Marxism :: Questions for Analysis

Based on the theories of Karl Marx (and so influenced by philosopher Georg Wilhelm Friedrich Hegel), this school concerns itself with class differences, economic and otherwise, as well as the implications and complications of the capitalist system.

  • Is there an outright rejection of socialism in the work?

  • Does the text raise fundamental criticism about the emptiness of life in bourgeois society?

  • How well is the fate of the individual linked organically to the nature of societal forces? What are the work's conflicting forces?

  • At what points are actions or solutions to problems forced or unreal?

  • Are characters from all social levels equally well sketched?

  • What are the values of each class in the work?

  • What is valued most?
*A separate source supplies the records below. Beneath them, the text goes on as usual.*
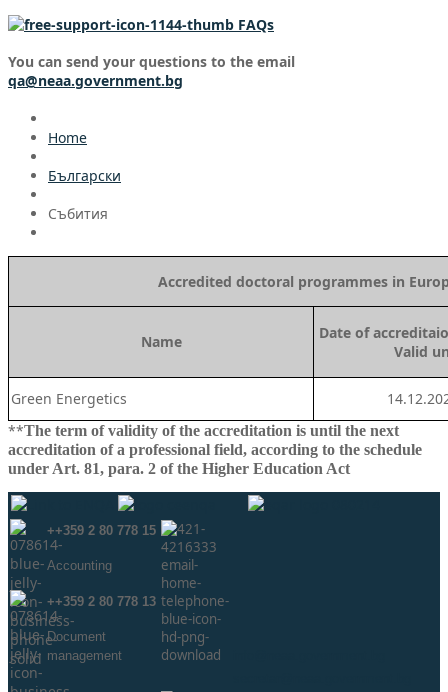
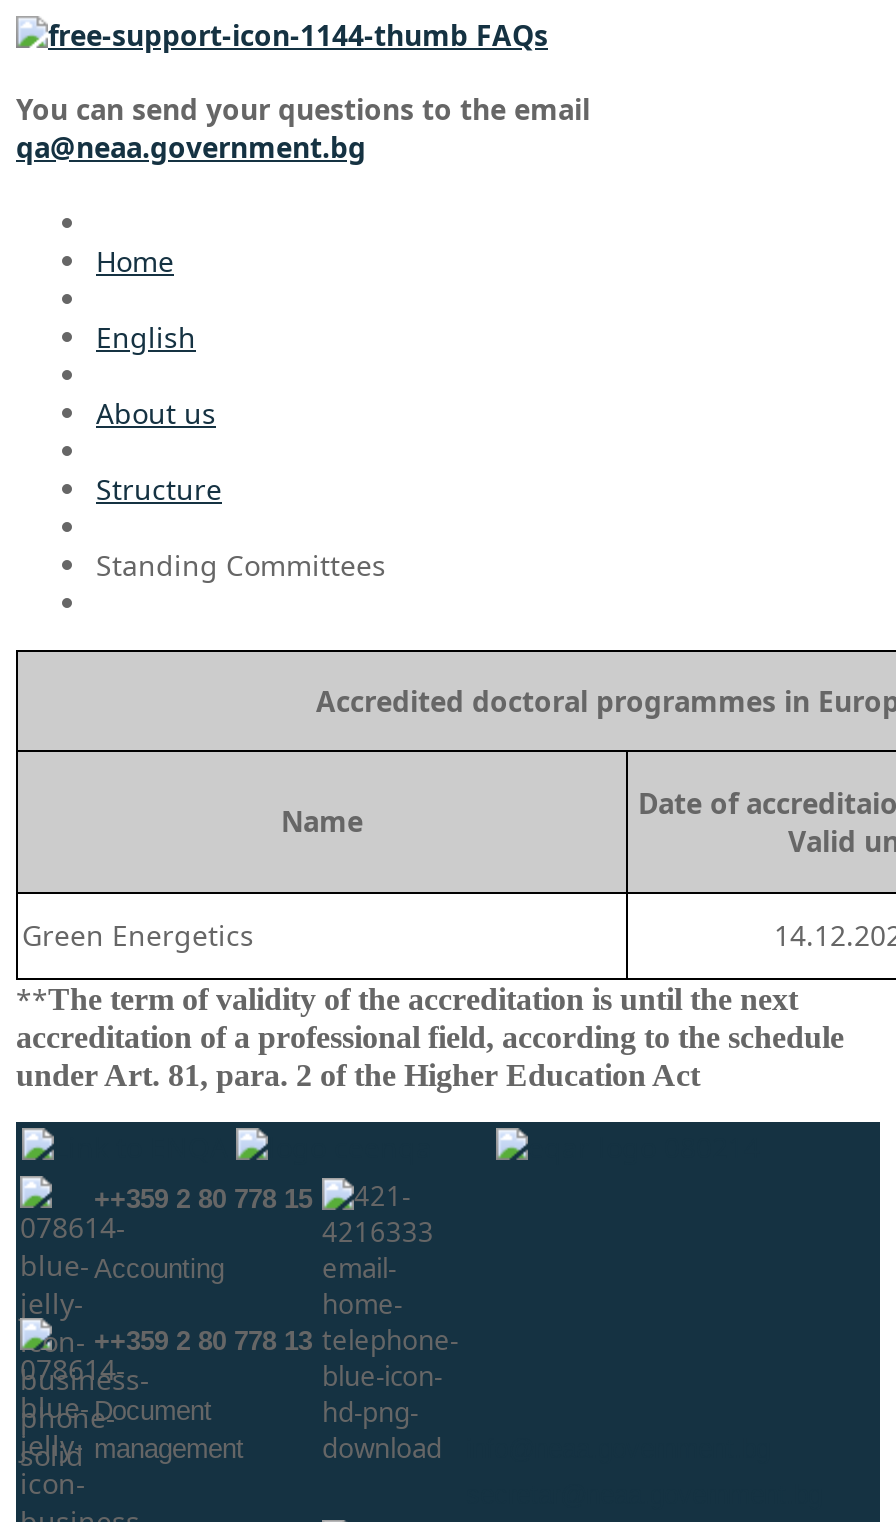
- Български
- Събития
+ English
+ About us
+ Structure
+ Standing Committees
Sacrifice? Assent? Resistance?

  • How clearly do narratives of disillusionment and defeat indicate that bourgeois values - competition, chauvinism - are incompatible with human happiness?

  • Does the protagonist defend or defect from the dominant values of society? Are those values in ascendancy or decay?

Bressler, Charles. Literary Criticism: An introduction to theory and practice. New Jersey: Prentice Hall, 2003.

Cultural Poetics or New Historicism :: Questions for Analysis

This school, influenced by structuralist and post-structuralist theories, seeks to reconnect a work with the time period in which it was produced and identify it with the cultural and political movements of the time.

  • What kinds of behavior, what models of practice, does this work seem to reinforce?

  • Why might readers at a particular time and place find this work compelling?

  • Are there differences between my values and the values implicit in the work I am reading?

  • Upon what social understanding does the work depend?

  • Whose freedom of thought or movement might be constrained implicitly or explicitly by this work?

  • What are the larger social structures with which these particular acts of praise or blame might be connected?

Bressler, Charles. Literary Criticism: An introduction to theory and practice. New Jersey: Prentice Hall, 2003.

Gender Studies :: Questions for Analysis

Gender studies and queer theory explore issues of sexuality, power, and marginalized populations (woman as other) in literature and culture.

  • What elements of the text can be perceived as being masculine (active, powerful) and feminine (passive, marginalized) and how do the characters support these traditional roles?

  • What sort of support (if any) is given to elements or characters who question the masculine/feminine binary? What happens to those elements/characters?

  • What are the politics (ideological agendas) of specific gay, lesbian, or queer works, and how are those politics revealed in...the work's thematic content or portrayals of its characters?

  • What does the work contribute to our knowledge of queer, gay, or lesbian experience and history, including literary history?

  • How is queer, gay, or lesbian experience coded in texts that are by writers who are apparently homosexual?

  • How does the literary text illustrate the problematics of sexuality and sexual "identity," that is the ways in which human sexuality does not fall neatly into the separate categories defined by the words homosexual and heterosexual?